I provider di questi servizi, grazie alla digitalizzazione dei segnali e delle informazioni sono anche in grado di diversificare la loro offerta e di sfruttare economie di scopo, offrendo più servizi per mezzo della stessa infrastruttura. Questo costituisce un ulteriore elemento a favore dell’organizzazione monopolistica del settore: infatti l’esistenza di numerosi vantaggi associati alla produzione di un unico network ha determinato nella letteratura e nei policy maker la supposizione che fosse più conveniente organizzare la diffusione dei servizi di rete attraverso un unico operatore. Gli oppositori di tale visione sostengono tuttavia, che le economie di scala e di scopo attribuite alla rete sono solo un’intuizione della teoria economica e che non perfettamente e non sempre, si realizzano nella realtà.
A livello empirico, la stima delle funzioni di costo dei singoli servizi offerti dalle imprese operanti in questi settori è infatti un argomento tuttora controverso, in quanto – in parte per i problemi di immaterialità di cui si è discusso prima – non è sempre possibile effettuare una valutazione esatta delle singole voci di costo associate alla produzione. Di solito per stimare la funzione di costo di un’azienda operante in questo settore si usano tecniche econometriche, o semplicemente si prova a risalire ad essa attraverso l’utilizzo di dati di bilancio (Curien, Gensollen, 1995).
Per quanto riguarda l’approccio econometrico, Curien e Gensollen (1995) sostengono che la rete è una black box che impiega capitale, lavoro e materie prime e produce servizi misurabili con il numero di linee allacciate e il volume del traffico. Si possono quindi stimare dei modelli che mettono in relazione le quantità prodotte, il prezzo dei fattori e il progresso tecnico con il costo totale della rete; altrimenti è possibile cercare di stimare il volume totale di produzione utilizzando gli stessi fattori. I due autori sollevano tuttavia tre critiche verso questo approccio, che sono: nessuna conoscenza a priori sul funzionamento della rete viene incorporata nella specificazione della funzione di costo o di produzione; le osservazioni sono solitamente troppo scarse rispetto al numero di parametri per ottenere una solidità statistica delle stime ed infine in questo modo non si ottiene una determinazione di costo per ogni singolo prodotto.
Le stime econometriche possono aiutare a rilevare economie di scala, tuttavia non sono in grado di misurare la presenza e l’intensità delle economie di scopo che possono essere realizzate attraverso la rete91.
Tra le tecniche di bilancio che si usano per la stima delle funzioni di costo, Curien e Gensollen (1992) inseriscono come metodo la rilevazione dei dettagli della spesa per i fattori.

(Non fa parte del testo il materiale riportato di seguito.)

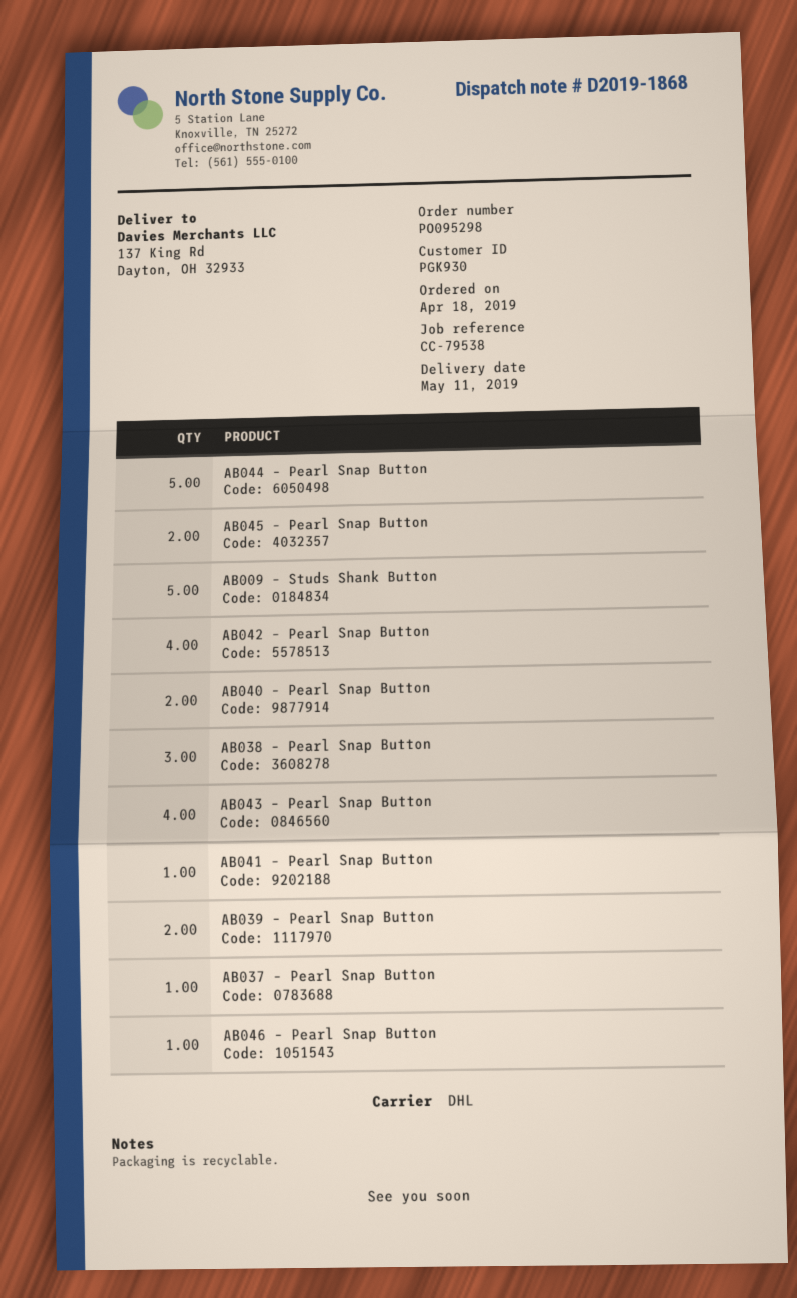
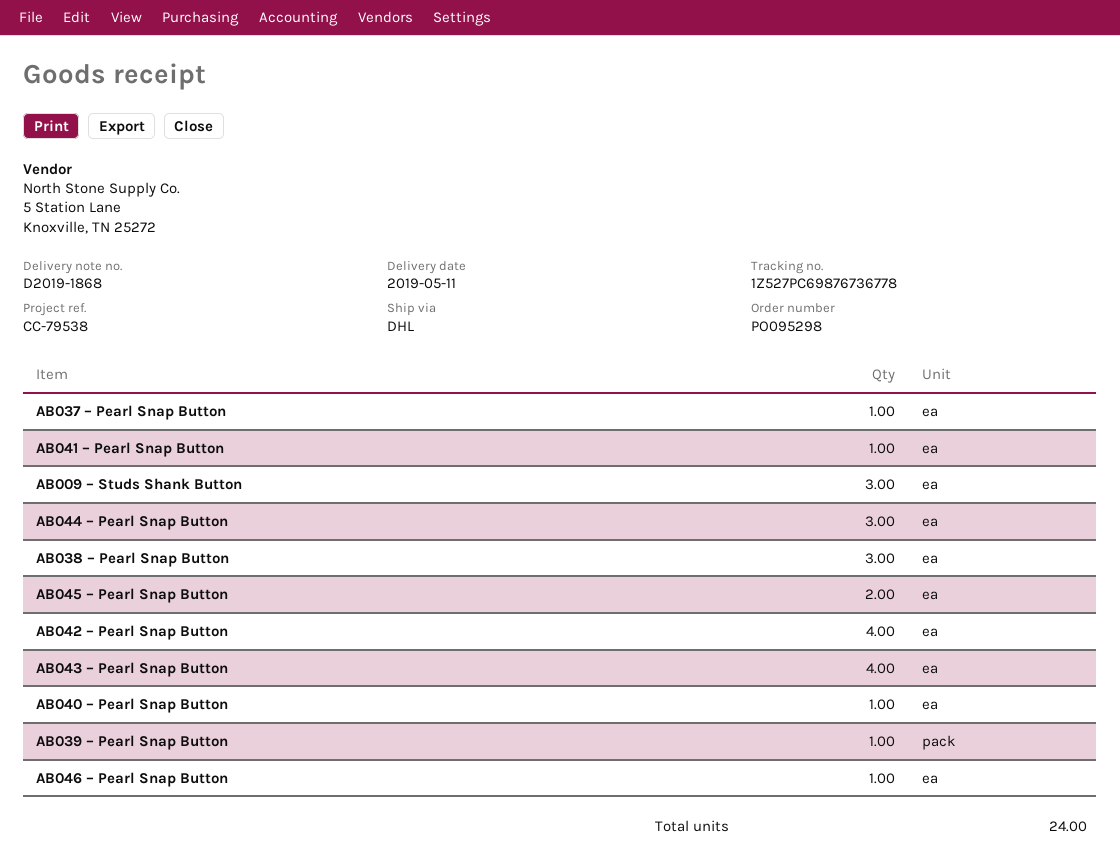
AB044 – Pearl Snap Button: 5 -> 3
AB009 – Studs Shank Button: 5 -> 3
AB040 – Pearl Snap Button: 2 -> 1
AB039 – Pearl Snap Button: 2 -> 1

Quest’ultima può essere successivamente imputata a cascata ai diversi prodotti. Nella ripartizione a cascata i costi vengono classificati per natura e per funzione secondo una gerarchia di classi interconnesse. Attraverso questo sistema i costi fissi e quelli comuni vengono attribuiti in maniera arbitraria perché è impossibile determinarne la perfetta allocazione. In conclusione, queste
problematiche di metodo non permettono di fare perfetta chiarezza rispetto alla struttura strategica del settore (p.99).